De taak van de commissie was om informatie te verzamelen en verslag uit te brengen aan Johnson. Het rapport van de Warren Commission, dat kan worden gelezen op de website van het Nationaal Archief, concludeerde dat “de schoten die President Kennedy doodden en gouverneur Connally verwondden, werden afgevuurd vanuit het raam op de zesde verdieping in de zuidoostelijke hoek van de Texas School Book Depository”. Er stond ook: “De schoten die president Kennedy doodden en gouverneur Connally verwondden, werden afgevuurd door Lee Harvey Oswald.”
Complottheorieën
Veel theoretici geloven niet in de “eenzame schutter theorie.” In plaats daarvan vermoeden ze dat Oswald, een voormalige Amerikaanse marinier, niet alleen handelde – dat hij banden had met de maffia of met Cuba of met de Sovjets of met de CIA. Geen van de beweringen is ooit bewezen.

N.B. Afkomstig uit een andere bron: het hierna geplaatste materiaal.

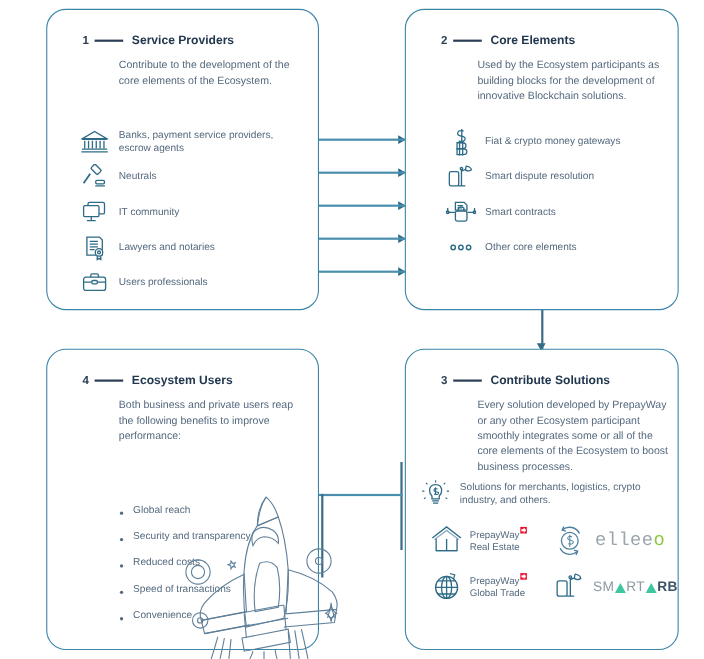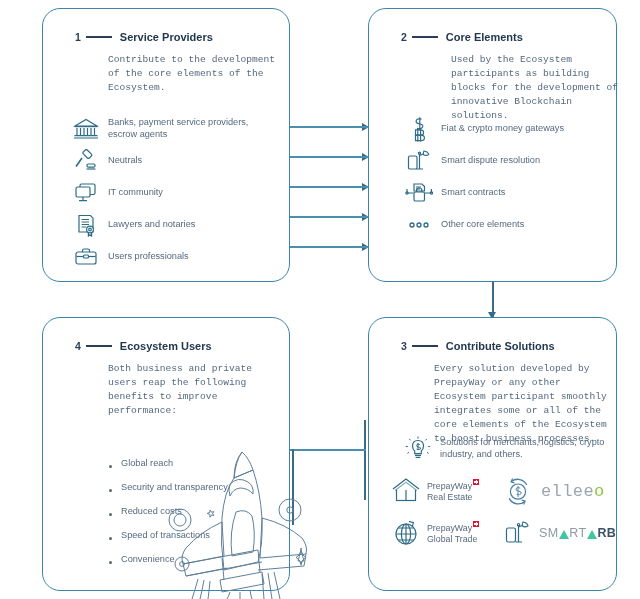--- a/index.html
+++ b/index.html
@@ -72,7 +72,6 @@
     font-size: 9.6px;
     line-height: 1.45;
     color: #54697e;
-    font-family: Liberation Mono, monospace;
   }
   #panel-2 .pintro { width: 176px; margin-left: 17px; }
   #panel-3 .pintro { width: 178px; }

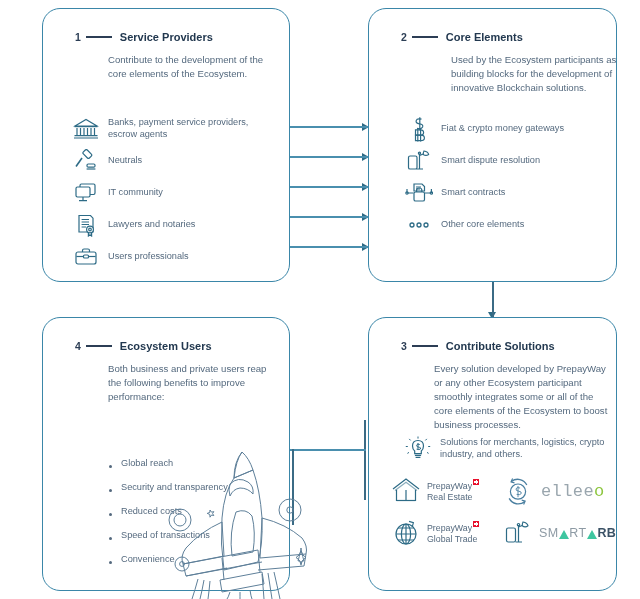--- a/index.html
+++ b/index.html
@@ -73,7 +73,7 @@
     line-height: 1.45;
     color: #54697e;
   }
-  #panel-2 .pintro { width: 176px; margin-left: 17px; }
+  #panel-2 .pintro { width: 176px; }
   #panel-3 .pintro { width: 178px; }
   #panel-4 .pintro { width: 160px; }
 

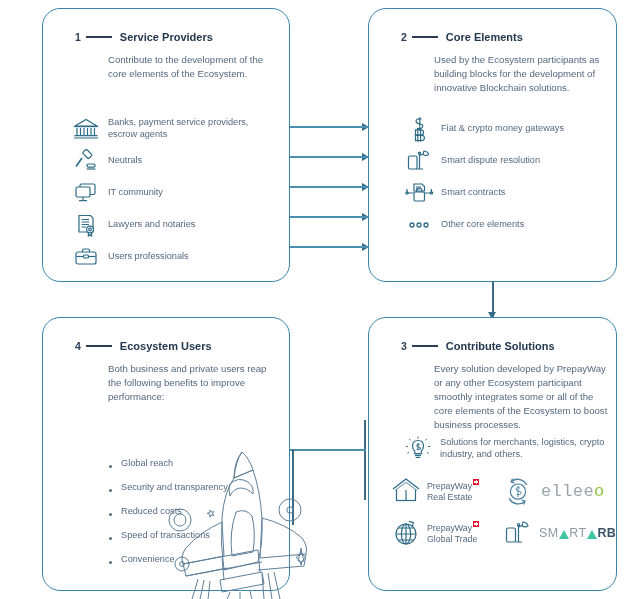--- a/index.html
+++ b/index.html
@@ -132,7 +132,7 @@
   
   .sol-lead {
     position: absolute;
-    left: 32px;
+    left: 10px;
     top: 116px;
     display: flex;
     align-items: center;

Akoestische experts stelden vast dat dit niet waar was na analyse van de band van de schietpartij.
Vrijgave van documenten
In 1992, met de President John F. Kennedy Assassination Records Collection Act, beval het Congres dat al het aan de moord gerelateerde materiaal bij elkaar zou worden ondergebracht onder toezicht van de National Archives and Records Administration en dat het materiaal 25 jaar later aan het publiek zou worden vrijgegeven.
In 2017 gaf het Nationaal Archief 2.800 documenten vrij. De collectie omvat 5 miljoen exemplaren van foto’s, archiefstukken, video’s, geluidsopnamen en artefacten. Het neemt ongeveer 2.000 kubieke voet (5,7 kubieke meter) in beslag. Vóór deze vrijgave was 88 procent van de bestanden al sinds de jaren negentig beschikbaar voor het publiek, aldus het Nationaal Archief.
Trump hield echter ongeveer 300 bestanden geheim. Hij zei dat ze een zorg zouden kunnen zijn voor de nationale veiligheid van de VS.
De nieuwe documenten, waarvan veel geruchten gingen dat ze geheimen bevatten over de “echte” moordenaar van de president, bevatten heel weinig nieuwe informatie, tot teleurstelling van samenzweringstheoretici.
“Uiteindelijk hebben mensen deze theorieën altijd gedeeld omdat ze interessant zijn – waarheidsgetrouwheid en nauwkeurigheid zijn minder belangrijk en vaak bijkomstig,” zei Ken Drinkwater, universitair hoofddocent en onderzoeker in cognitieve en parapsychologie aan de Manchester Metropolitan University in Engeland, en Neil Dagnall, lezer in toegepaste cognitieve psychologie aan dezelfde universiteit.
Onderzoekers hebben gemeld dat deze “schatkamer” bestaat uit onbewerkte bestanden en handgeschreven notities en “een puinhoop” is, volgens Larry J. Sabato, de oprichter en directeur van het Center for Politics aan de Universiteit van Virginia, die over de documenten schreef voor The New York Times. Het in elkaar zetten van de puzzelstukjes tot iets bruikbaars of geloofwaardigs zal veel tijd kosten, schreef hij.